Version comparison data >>
----------------------------------------

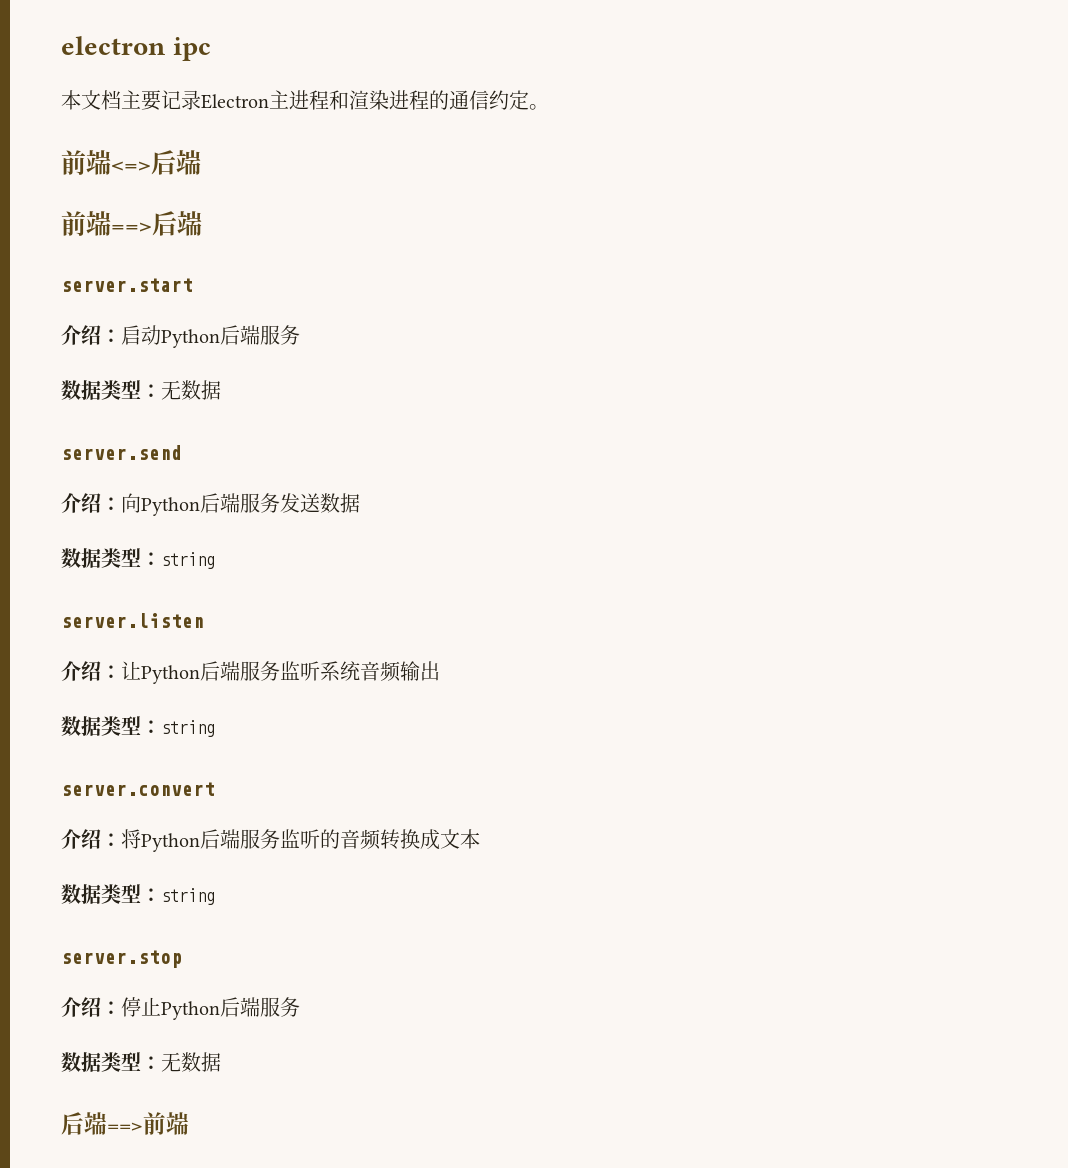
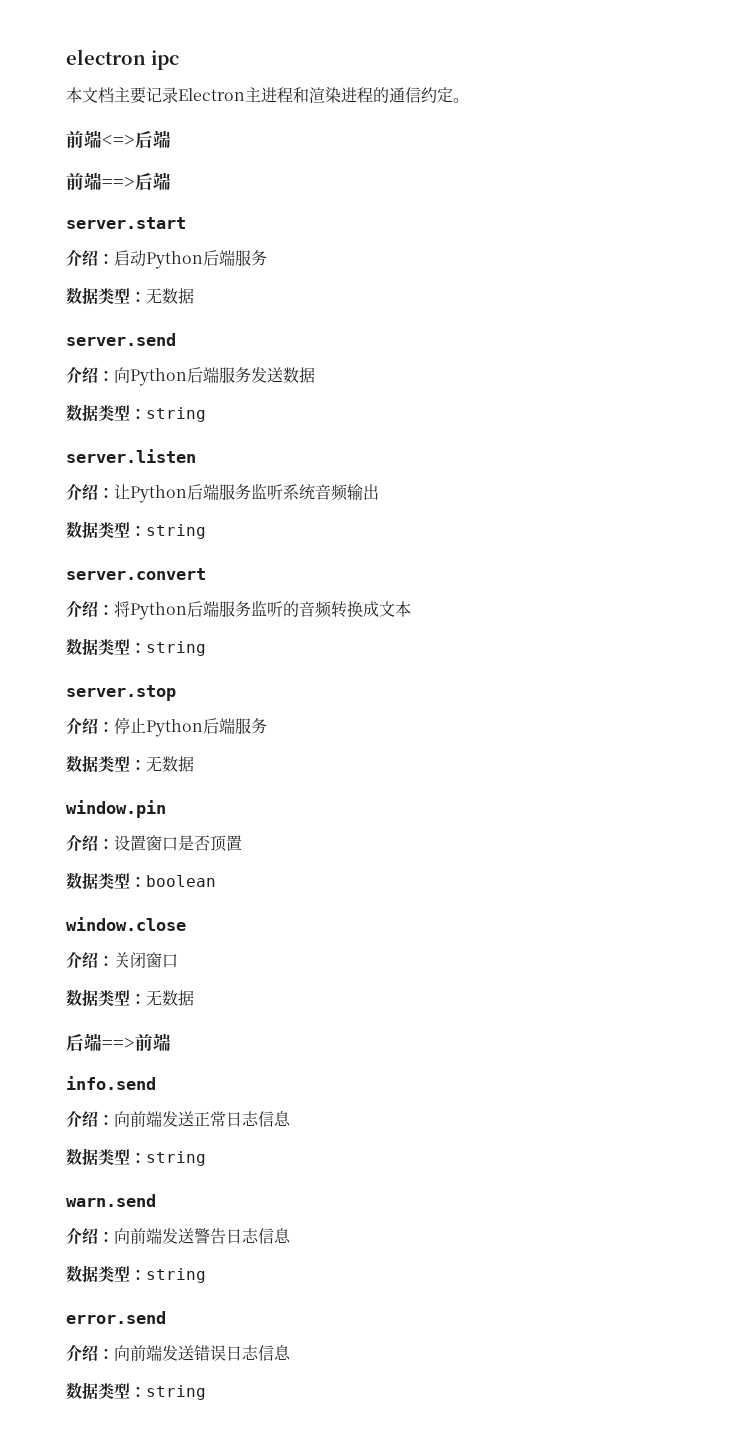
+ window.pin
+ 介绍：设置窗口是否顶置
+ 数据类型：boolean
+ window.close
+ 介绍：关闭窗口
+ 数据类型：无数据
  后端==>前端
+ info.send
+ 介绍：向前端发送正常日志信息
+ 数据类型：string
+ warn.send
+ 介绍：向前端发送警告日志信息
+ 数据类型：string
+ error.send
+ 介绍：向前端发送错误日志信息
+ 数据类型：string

----------------------------------------

Write the records out again in full, exactly, and skip every picture.

Solution to the problem >>
+ window.pin
+ 介绍：设置窗口是否顶置
+ 数据类型：boolean
+ window.close
+ 介绍：关闭窗口
+ 数据类型：无数据
  后端==>前端
+ info.send
+ 介绍：向前端发送正常日志信息
+ 数据类型：string
+ warn.send
+ 介绍：向前端发送警告日志信息
+ 数据类型：string
+ error.send
+ 介绍：向前端发送错误日志信息
+ 数据类型：string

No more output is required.